Content starts
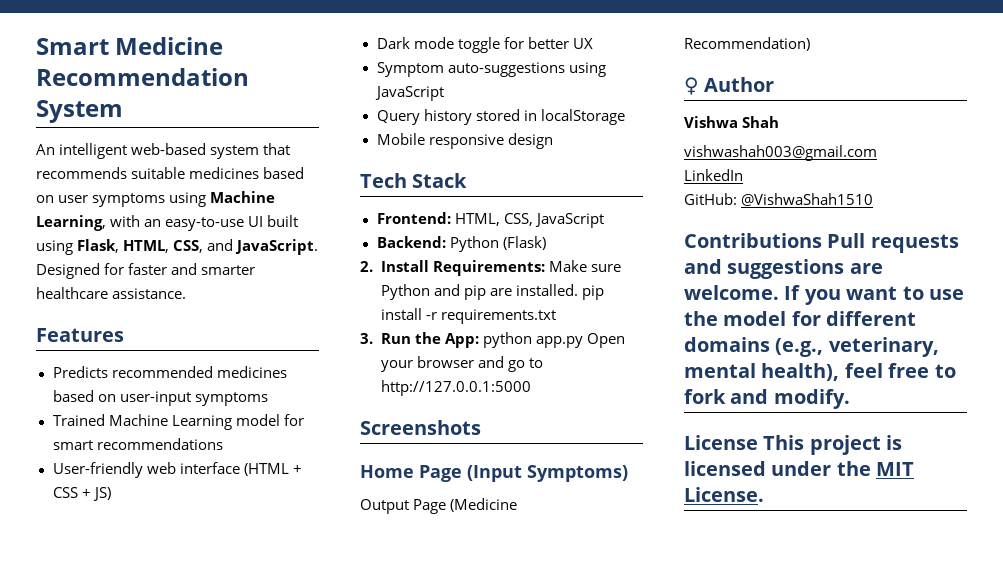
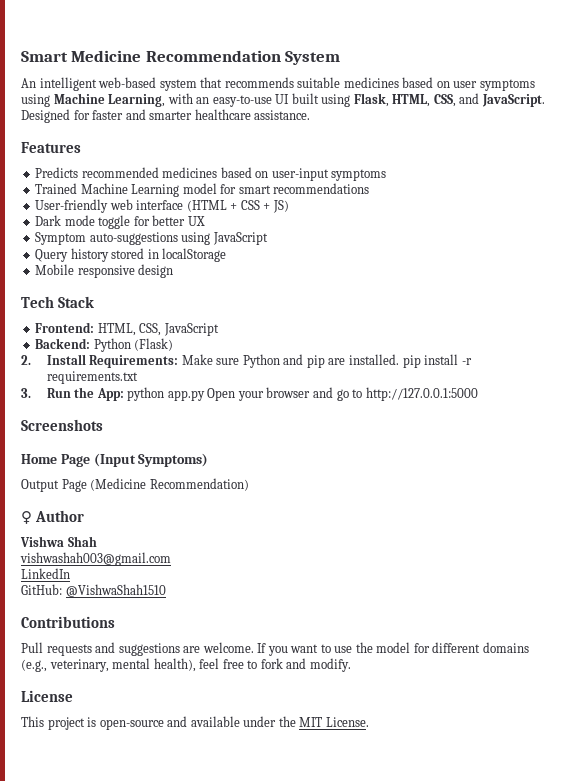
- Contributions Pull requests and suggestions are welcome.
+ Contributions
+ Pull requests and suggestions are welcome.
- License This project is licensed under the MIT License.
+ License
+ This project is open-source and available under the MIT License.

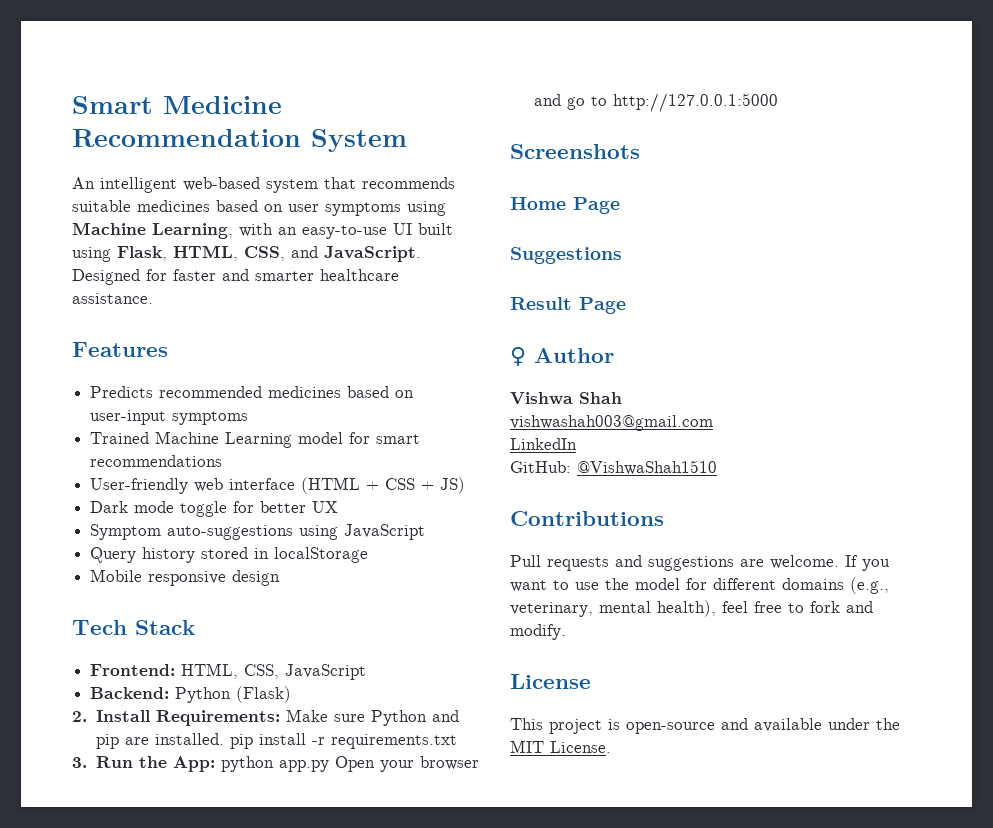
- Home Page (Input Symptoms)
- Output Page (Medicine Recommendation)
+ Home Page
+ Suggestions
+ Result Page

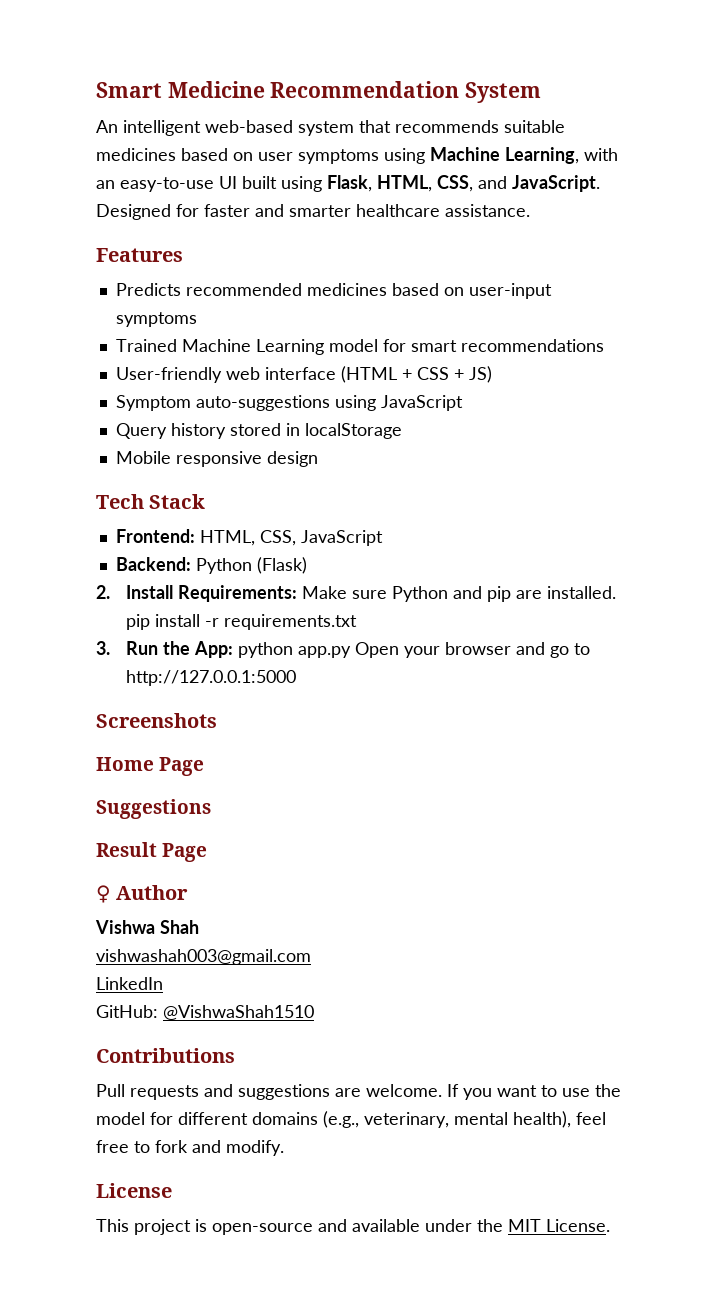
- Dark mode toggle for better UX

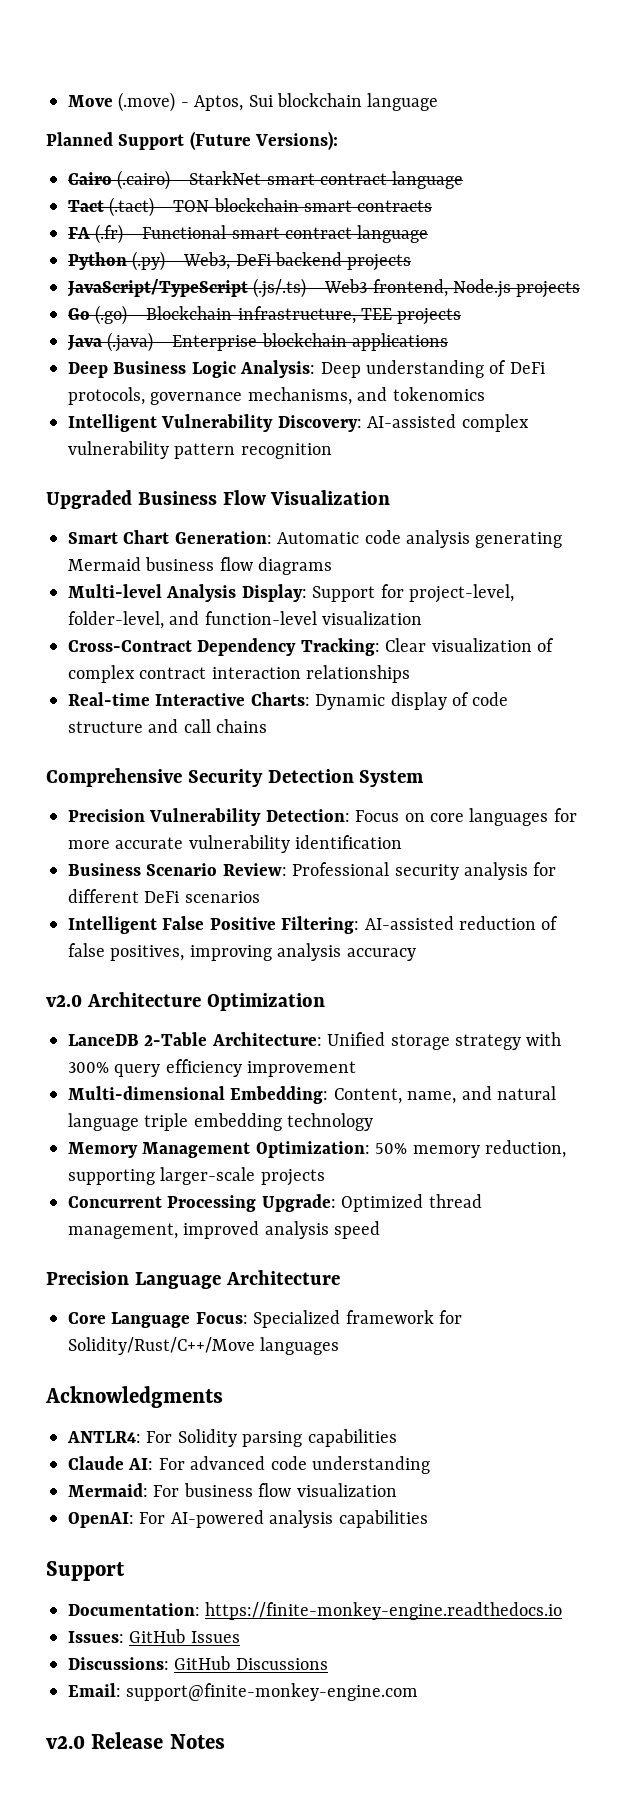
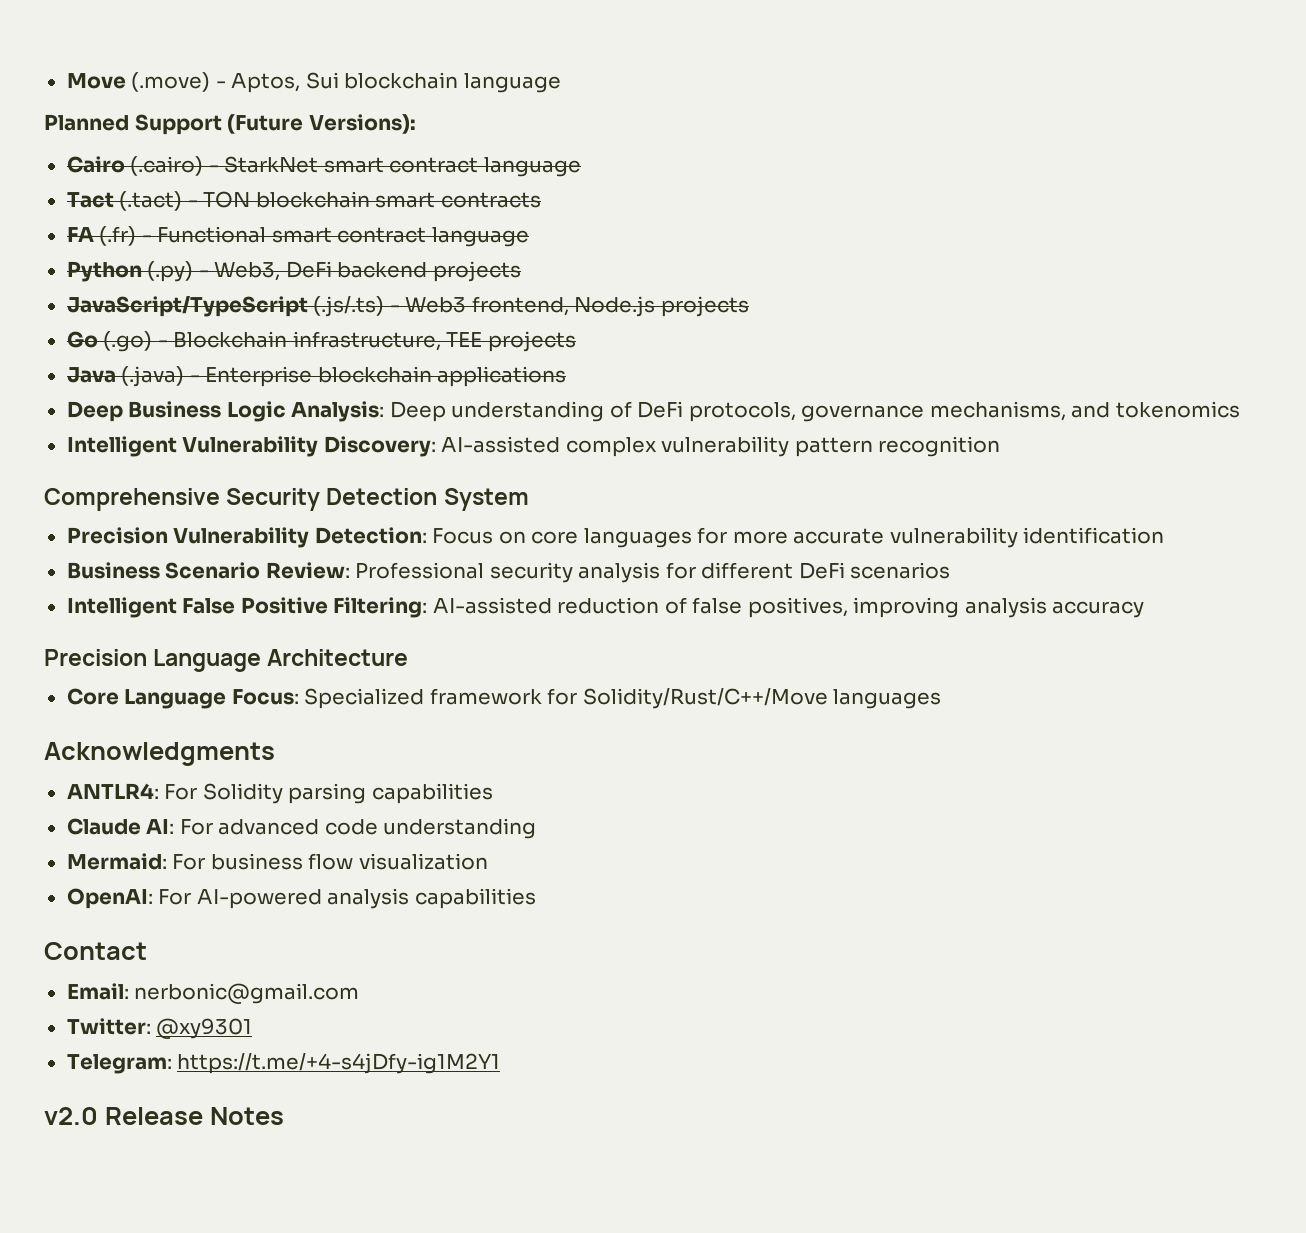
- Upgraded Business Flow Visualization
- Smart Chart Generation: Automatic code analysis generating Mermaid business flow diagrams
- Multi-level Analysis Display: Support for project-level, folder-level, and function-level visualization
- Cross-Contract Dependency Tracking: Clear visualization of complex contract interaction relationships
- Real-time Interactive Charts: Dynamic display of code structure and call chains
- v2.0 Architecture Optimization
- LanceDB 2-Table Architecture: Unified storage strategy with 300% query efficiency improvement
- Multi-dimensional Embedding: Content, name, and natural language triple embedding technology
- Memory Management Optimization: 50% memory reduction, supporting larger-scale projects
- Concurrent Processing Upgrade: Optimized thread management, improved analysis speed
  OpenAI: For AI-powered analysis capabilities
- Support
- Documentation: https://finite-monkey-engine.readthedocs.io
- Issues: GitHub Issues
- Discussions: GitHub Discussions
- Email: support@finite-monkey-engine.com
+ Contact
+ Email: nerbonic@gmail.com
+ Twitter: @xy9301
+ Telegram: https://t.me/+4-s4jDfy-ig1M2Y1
Content ends
### Exercise objective
Work out how many lines in the data include "Pull". Answer with the number only.

### Result
2